Viele Blicke zurück und nach vorne

Ein Ö1 Schwerpunkt

Es begann um acht Uhr abends mit einem "Eröffnungskonzert". Die "namhaften Kunstkräfte", die das Konzert bestritten, wurden in Anwesenheit von Bundeskanzler Ignaz Seipel und des Wiener Bürgermeisters Karl Seitz im obersten Stockwerk des Bundesministeriums für Heereswesen am Wiener Stubenring in ein "Studio" geführt und sangen und spielten, bis die Mikrofone wegen Überhitzung nach einer Pause verlangten.

Man schrieb den 1. Oktober 1924. Die RAVAG, die Radio Verkehrs AG, hatte ihren Sendebetrieb aufgenommen. Bereits am ersten Tag verfügten an die 11.000 Personen über eine Empfangslizenz. Und es sollte nicht lange dauern, bis sich das neue Medium, der "Unterhaltungsrundfunk", größter Beliebtheit erfreute. Bereits fünf Wochen, nachdem die RAVAG ihren Sendebetrieb aufgenommen hatte, war - wiewohl die Dichter und Denker eine Weile skeptisch blieben - aus den scheppernden Lautsprechern der Empfangsgeräte das erste "wortdramatische Werk" zu hören: die Bearbeitung einer jahrhundertealten Dichtung von Johanns von Saaz mit dem Titel "Der Ackermann aus Böhmen".

"Im Gegensatz zu der sehr anständigen Bezahlung der Schauspieler und sonstigen Vortragenden", mäkelte Bert Brecht in den Anfangsjahren, "sind die literarischen Honorare so schlecht, dass auf die Dauer solche Arbeiten für das Radio nicht zustande kommen können". Erfreulicherweise irrte der Dichter hier.

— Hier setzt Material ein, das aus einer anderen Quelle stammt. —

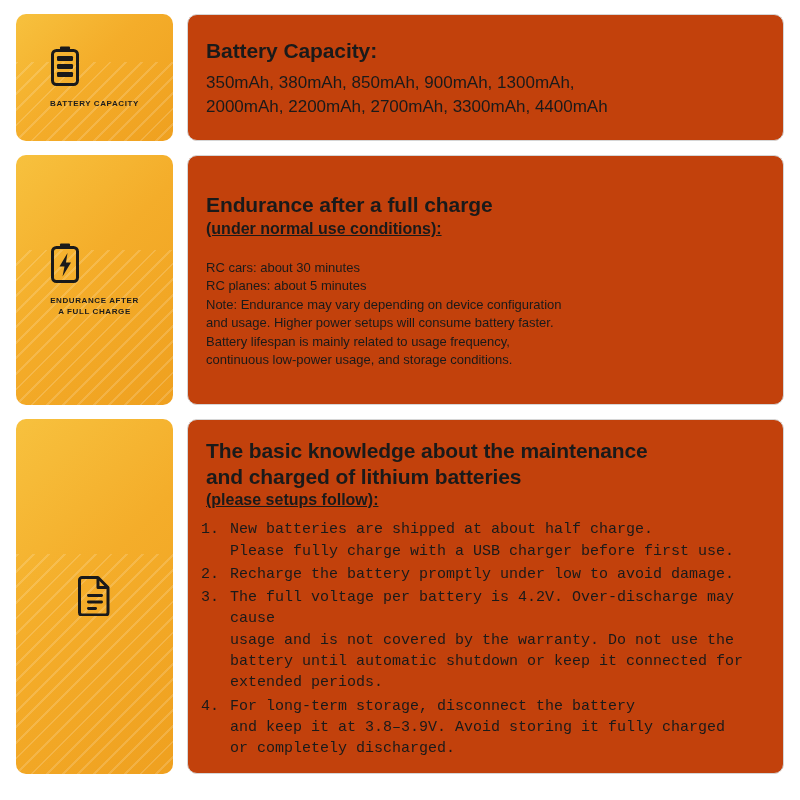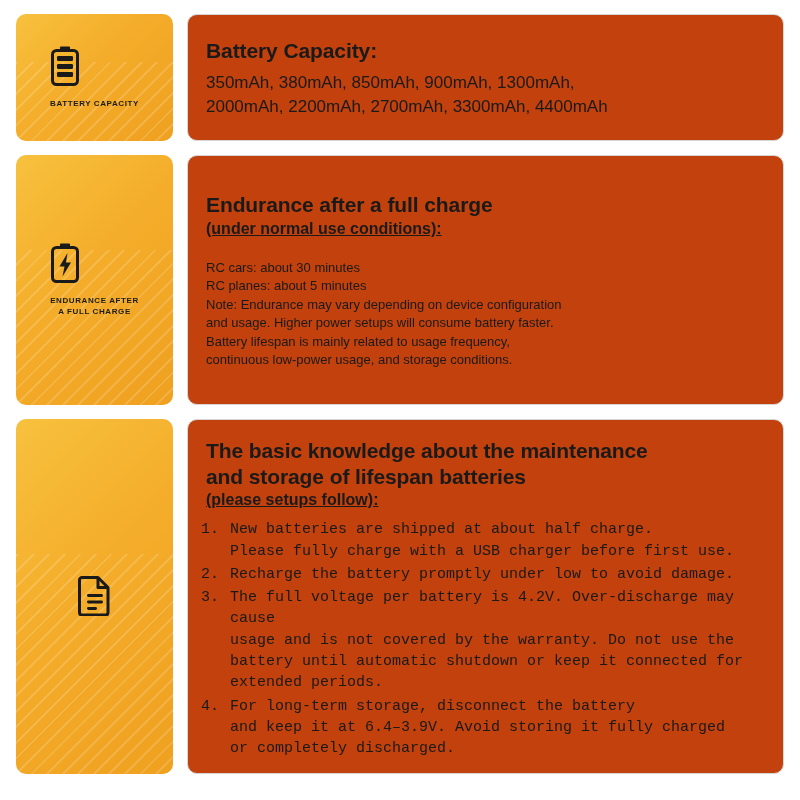"The basic knowledge about the" h2.title { text: storage of lifespan -> charged of lithium }
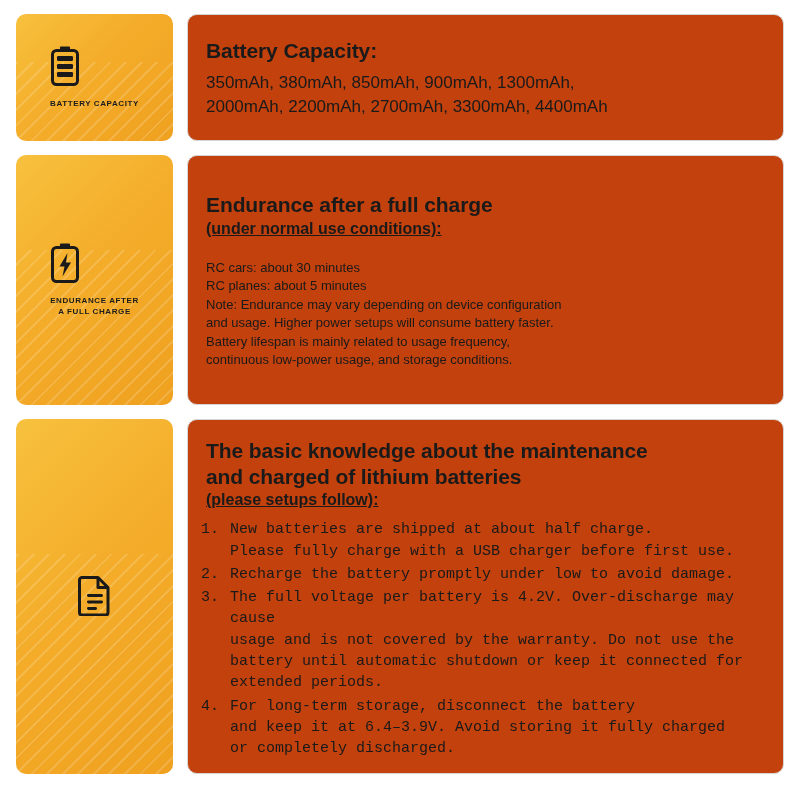"For long-term storage, disconnect the" li { text: 6.4 -> 3.8 }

Gründlich. Denn heute, 90 Jahre später, gibt es das Medium Radio immer noch.

Mehr als 80 Prozent der österreichischen Gesamtbevölkerung hört täglich Radio, drei Viertel aller gehörten Radiominuten entfallen auf den ORF. Geändert haben sich freilich die sogenannten Ausspielwege. Die Zeiten, wo die Familie sich geschlossen um den "Apparat" versammelte, sind vorbei. Zwar gibt es nach wie vor in fast allen Haushalten das gute, alte Küchenradio, mittlerweile aber hört man den Livestream über entsprechende Apps, man kann unzählige Radiosender aus aller Welt via Internet empfangen und Programmangebote zeitversetzt nachhören.

Ende September feiert Ö1 aus gegebenem Anlass das 90-Jahr-Jubiläum unseres Mediums mit einer Reihe von Sendungen. Es wird Rückschau gehalten - aber wir blicken auch in die Zukunft. Denn die technologischen Entwicklungen sind keineswegs abgeschlossen. Wie und womit man in fünf oder zehn Jahren Radio hören wird, wissen wir heute nicht. Sicher ist nur: Wir werden auch noch weitere runde Radiogeburtstage feiern. Denn auch wenn der scharfzüngige Karl Kraus die Demokratisierung von Bildung, Information und Unterhaltung vor 90 Jahren gar nicht gutheißen wollte - im Kern traf er den Nagel auf den Kopf, als er etwas dünkelhaft meinte: "Großes Heil ist der Welt erflossen: Der Hausmeister (ist) an den Kosmos angeschlossen."